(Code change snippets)

== Segment start ==

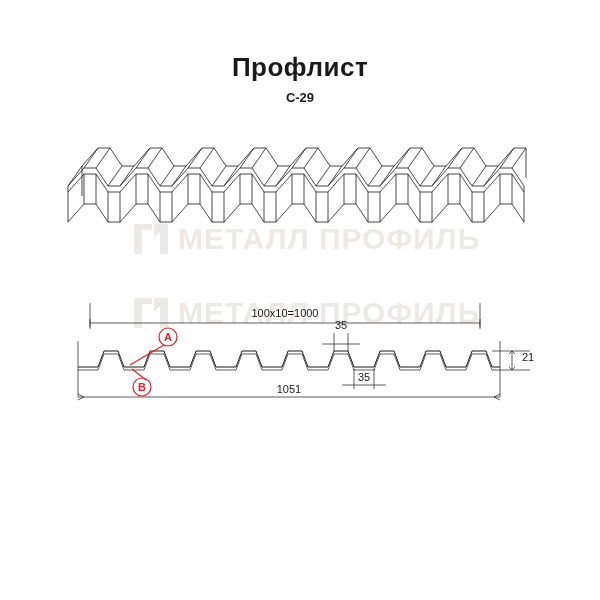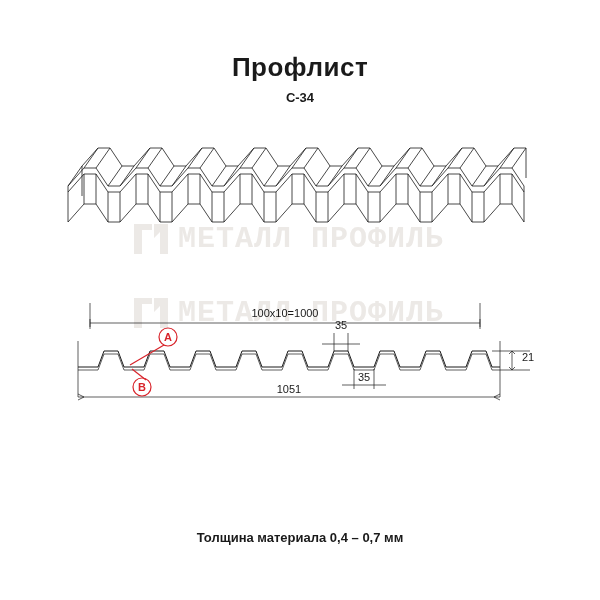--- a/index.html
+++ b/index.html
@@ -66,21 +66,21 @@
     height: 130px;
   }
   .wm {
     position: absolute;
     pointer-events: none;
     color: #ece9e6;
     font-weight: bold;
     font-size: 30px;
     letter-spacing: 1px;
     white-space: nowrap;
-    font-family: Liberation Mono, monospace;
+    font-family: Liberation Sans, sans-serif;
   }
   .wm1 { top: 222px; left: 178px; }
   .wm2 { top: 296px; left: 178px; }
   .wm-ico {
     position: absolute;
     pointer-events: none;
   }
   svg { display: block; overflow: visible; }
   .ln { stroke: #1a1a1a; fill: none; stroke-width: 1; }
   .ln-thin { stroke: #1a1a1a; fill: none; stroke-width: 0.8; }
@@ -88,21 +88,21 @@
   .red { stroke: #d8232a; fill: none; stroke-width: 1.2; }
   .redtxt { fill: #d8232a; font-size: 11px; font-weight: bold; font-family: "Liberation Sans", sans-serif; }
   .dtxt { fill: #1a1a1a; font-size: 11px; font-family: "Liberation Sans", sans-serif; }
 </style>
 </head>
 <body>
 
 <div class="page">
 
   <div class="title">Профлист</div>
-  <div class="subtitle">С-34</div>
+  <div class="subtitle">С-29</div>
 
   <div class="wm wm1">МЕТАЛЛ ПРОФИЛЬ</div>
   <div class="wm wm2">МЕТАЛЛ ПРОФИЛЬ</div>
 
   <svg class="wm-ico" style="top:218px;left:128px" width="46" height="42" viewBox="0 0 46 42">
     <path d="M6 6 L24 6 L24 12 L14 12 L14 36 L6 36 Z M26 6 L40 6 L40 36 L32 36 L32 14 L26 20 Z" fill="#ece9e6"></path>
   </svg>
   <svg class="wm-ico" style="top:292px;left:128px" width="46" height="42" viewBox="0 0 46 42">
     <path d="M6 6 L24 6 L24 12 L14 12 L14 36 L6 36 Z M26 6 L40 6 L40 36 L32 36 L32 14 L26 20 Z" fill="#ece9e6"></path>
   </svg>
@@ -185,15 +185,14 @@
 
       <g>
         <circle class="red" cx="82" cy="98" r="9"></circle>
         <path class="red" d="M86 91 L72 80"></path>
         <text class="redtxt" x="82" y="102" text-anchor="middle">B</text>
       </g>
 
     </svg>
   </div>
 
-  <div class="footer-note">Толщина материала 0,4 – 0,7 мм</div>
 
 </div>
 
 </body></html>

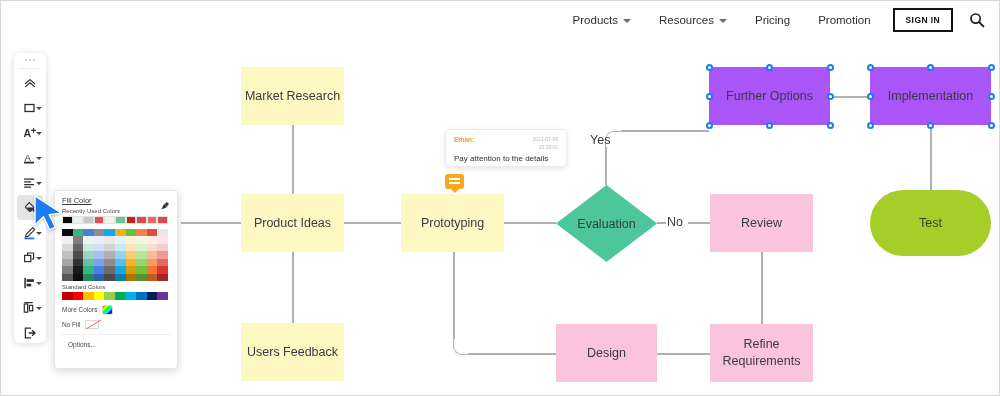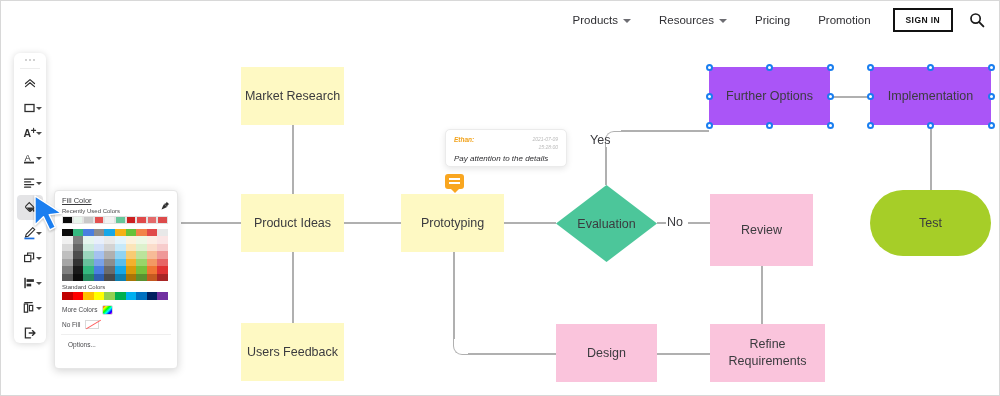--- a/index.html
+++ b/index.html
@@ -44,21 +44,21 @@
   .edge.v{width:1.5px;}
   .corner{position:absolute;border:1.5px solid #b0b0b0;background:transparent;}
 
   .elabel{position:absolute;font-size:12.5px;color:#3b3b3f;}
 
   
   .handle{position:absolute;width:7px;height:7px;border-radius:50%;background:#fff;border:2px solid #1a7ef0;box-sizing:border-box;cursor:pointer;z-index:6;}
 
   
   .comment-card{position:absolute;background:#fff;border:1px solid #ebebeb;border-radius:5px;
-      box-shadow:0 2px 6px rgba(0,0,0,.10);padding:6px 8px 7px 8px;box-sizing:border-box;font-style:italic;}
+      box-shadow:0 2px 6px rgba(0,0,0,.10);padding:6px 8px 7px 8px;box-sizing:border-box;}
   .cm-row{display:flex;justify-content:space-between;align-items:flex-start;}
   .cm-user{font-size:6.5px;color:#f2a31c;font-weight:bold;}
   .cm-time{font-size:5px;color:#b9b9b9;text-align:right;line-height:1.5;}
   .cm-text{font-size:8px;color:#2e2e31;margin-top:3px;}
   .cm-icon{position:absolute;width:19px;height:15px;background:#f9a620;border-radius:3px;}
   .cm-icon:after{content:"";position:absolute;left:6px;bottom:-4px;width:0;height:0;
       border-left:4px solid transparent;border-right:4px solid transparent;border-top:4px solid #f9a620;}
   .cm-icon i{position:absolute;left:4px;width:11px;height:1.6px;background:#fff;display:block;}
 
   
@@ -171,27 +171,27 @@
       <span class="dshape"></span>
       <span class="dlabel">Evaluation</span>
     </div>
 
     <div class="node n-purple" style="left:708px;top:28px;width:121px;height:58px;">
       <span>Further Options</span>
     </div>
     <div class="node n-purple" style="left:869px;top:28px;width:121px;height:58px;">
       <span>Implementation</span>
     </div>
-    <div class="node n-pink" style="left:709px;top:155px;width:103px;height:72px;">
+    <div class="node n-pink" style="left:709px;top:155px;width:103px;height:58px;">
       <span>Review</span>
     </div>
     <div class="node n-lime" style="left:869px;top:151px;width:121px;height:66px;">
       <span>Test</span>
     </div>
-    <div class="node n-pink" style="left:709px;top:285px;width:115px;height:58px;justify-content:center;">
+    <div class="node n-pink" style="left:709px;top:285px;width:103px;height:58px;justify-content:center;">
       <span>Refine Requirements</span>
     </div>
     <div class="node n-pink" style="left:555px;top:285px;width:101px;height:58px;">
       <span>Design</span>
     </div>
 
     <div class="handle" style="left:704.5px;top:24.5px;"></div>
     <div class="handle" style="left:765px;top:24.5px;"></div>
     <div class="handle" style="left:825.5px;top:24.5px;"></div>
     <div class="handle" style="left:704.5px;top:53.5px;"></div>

== Segment end ==
== Segment start ==

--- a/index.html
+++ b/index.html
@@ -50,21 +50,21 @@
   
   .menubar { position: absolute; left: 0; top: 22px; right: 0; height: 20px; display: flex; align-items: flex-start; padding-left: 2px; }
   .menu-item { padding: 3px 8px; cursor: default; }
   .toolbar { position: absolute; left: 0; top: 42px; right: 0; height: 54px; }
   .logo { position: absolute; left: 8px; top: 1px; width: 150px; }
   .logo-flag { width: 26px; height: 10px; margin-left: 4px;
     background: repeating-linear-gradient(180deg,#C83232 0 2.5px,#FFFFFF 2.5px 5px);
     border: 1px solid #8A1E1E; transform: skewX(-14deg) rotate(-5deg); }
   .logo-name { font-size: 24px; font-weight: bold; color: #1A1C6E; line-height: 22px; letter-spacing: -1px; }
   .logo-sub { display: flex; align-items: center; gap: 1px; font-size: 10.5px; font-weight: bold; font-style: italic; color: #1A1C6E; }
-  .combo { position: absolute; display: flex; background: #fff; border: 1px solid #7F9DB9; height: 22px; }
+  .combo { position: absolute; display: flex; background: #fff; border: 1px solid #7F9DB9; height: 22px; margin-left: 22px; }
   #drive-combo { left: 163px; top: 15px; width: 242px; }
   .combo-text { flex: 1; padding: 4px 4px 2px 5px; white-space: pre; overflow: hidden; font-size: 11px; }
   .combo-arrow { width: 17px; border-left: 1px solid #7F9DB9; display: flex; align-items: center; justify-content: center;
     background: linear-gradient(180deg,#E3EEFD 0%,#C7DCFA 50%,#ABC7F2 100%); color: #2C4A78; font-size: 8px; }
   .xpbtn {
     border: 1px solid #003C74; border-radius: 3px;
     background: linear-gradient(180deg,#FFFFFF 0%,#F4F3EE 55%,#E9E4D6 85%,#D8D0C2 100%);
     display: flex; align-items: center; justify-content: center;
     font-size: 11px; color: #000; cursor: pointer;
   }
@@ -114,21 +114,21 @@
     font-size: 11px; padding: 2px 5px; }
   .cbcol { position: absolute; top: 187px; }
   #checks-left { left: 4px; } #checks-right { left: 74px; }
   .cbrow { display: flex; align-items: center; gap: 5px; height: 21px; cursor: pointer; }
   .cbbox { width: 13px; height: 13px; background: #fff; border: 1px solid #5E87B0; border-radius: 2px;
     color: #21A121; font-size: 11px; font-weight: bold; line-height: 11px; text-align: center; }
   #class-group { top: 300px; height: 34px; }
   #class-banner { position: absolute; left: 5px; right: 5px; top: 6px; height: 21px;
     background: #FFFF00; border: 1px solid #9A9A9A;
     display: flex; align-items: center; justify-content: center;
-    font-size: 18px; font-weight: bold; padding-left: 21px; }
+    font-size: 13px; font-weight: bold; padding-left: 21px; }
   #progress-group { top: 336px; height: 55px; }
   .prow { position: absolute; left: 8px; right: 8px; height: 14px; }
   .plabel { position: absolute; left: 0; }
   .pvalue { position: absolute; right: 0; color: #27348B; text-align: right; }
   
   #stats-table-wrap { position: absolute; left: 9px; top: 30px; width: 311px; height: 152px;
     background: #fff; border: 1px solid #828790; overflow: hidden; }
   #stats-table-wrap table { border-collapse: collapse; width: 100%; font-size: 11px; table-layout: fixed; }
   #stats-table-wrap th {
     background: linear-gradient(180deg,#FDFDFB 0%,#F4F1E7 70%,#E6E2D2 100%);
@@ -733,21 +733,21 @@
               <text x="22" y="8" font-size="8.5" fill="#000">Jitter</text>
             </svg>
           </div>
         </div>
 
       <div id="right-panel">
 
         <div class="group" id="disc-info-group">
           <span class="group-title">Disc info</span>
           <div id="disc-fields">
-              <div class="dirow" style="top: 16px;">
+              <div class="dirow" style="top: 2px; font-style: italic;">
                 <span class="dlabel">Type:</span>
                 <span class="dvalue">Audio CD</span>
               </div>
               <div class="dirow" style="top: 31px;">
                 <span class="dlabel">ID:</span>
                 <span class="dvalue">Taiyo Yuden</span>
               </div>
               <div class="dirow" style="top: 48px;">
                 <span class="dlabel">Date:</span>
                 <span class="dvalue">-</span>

== Segment end ==

TASK TO CARRY OUT: Which lines above run from the one containing "font-size: 30px;" to the one containing "none; stroke-width: 1;"? Give them again exactly, both ends included.

OUTPUT FOR THIS TASK:
     font-size: 30px;
     letter-spacing: 1px;
     white-space: nowrap;
-    font-family: Liberation Mono, monospace;
+    font-family: Liberation Sans, sans-serif;
   }
   .wm1 { top: 222px; left: 178px; }
   .wm2 { top: 296px; left: 178px; }
   .wm-ico {
     position: absolute;
     pointer-events: none;
   }
   svg { display: block; overflow: visible; }
   .ln { stroke: #1a1a1a; fill: none; stroke-width: 1; }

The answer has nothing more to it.